23 October 2008

All of my ideas, gone, stolen! ARRRGH!


I have to tell you that I have had so many ideas. So many. And I never act on them in time. Instead, I tell my ideas to my confidantes, who then in turn relay them to their confidantes, and so on....until some of these confidantes turn out to be spies for Hollywood! I could have co-written the screenplay for Mean Girls with Tina Fey. And now there is this show called "The Ex List". It's got such a sappy plot, I mean really. This girl goes to a fortune teller who tells her that she will get married within the year or she'll never ever get married. When she asks the seer who it is she'll marry, she's told it is someone she already had a relationship with. So she starts wracking her brain to figure out WHICH ex-boyfriend it will be. This is clearly a girl who loves to rattle off names of old beaus and their faults.

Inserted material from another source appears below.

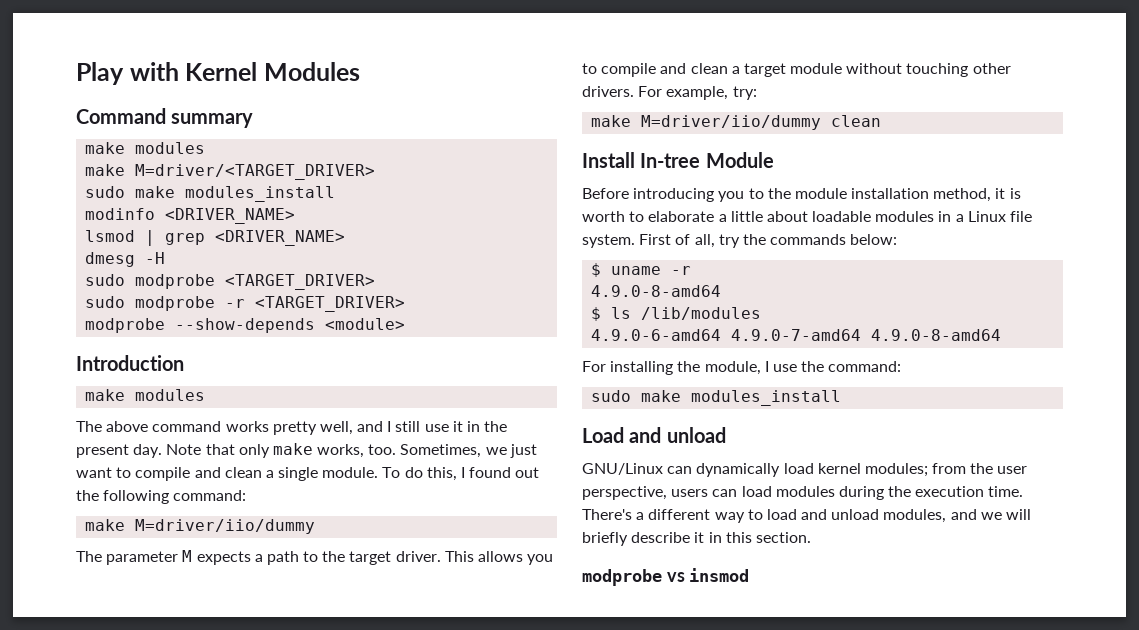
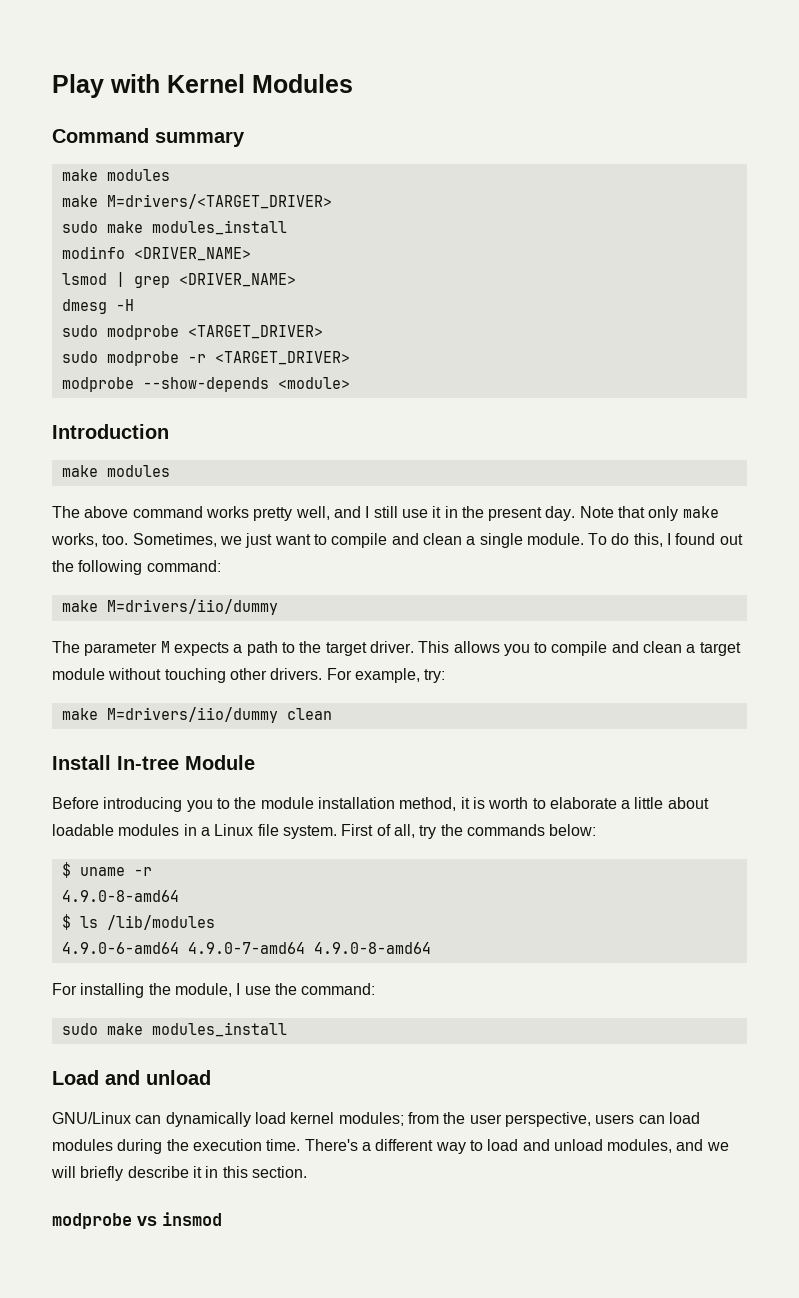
[135,164,376,180] M=driver/<TARGET_DRIVER> -> [106,194,332,209] M=drivers/<TARGET_DRIVER>
[135,519,316,534] M=driver/iio/dummy -> [106,599,278,615] M=drivers/iio/dummy
[641,115,822,130] M=driver/iio/dummy -> [106,707,278,723] M=drivers/iio/dummy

But she reacquaints with them and finds some spark all over again. Could HE be the one? Or what about HIM? Um, okay. This is totally something I should have written!!! What is the matter with me? This was clearly my creative outlet to talk about each ex-boyfriend of mine and all their rattle-trap cars, their hair-brained schemes, and overall their general lack of etiquette. Since *Steve*, my husband, is clearly sick of all these stories - would he have watched my show if he was sipping a mai tai in the pool I bought him with my Hollywood dollars? I bet he would.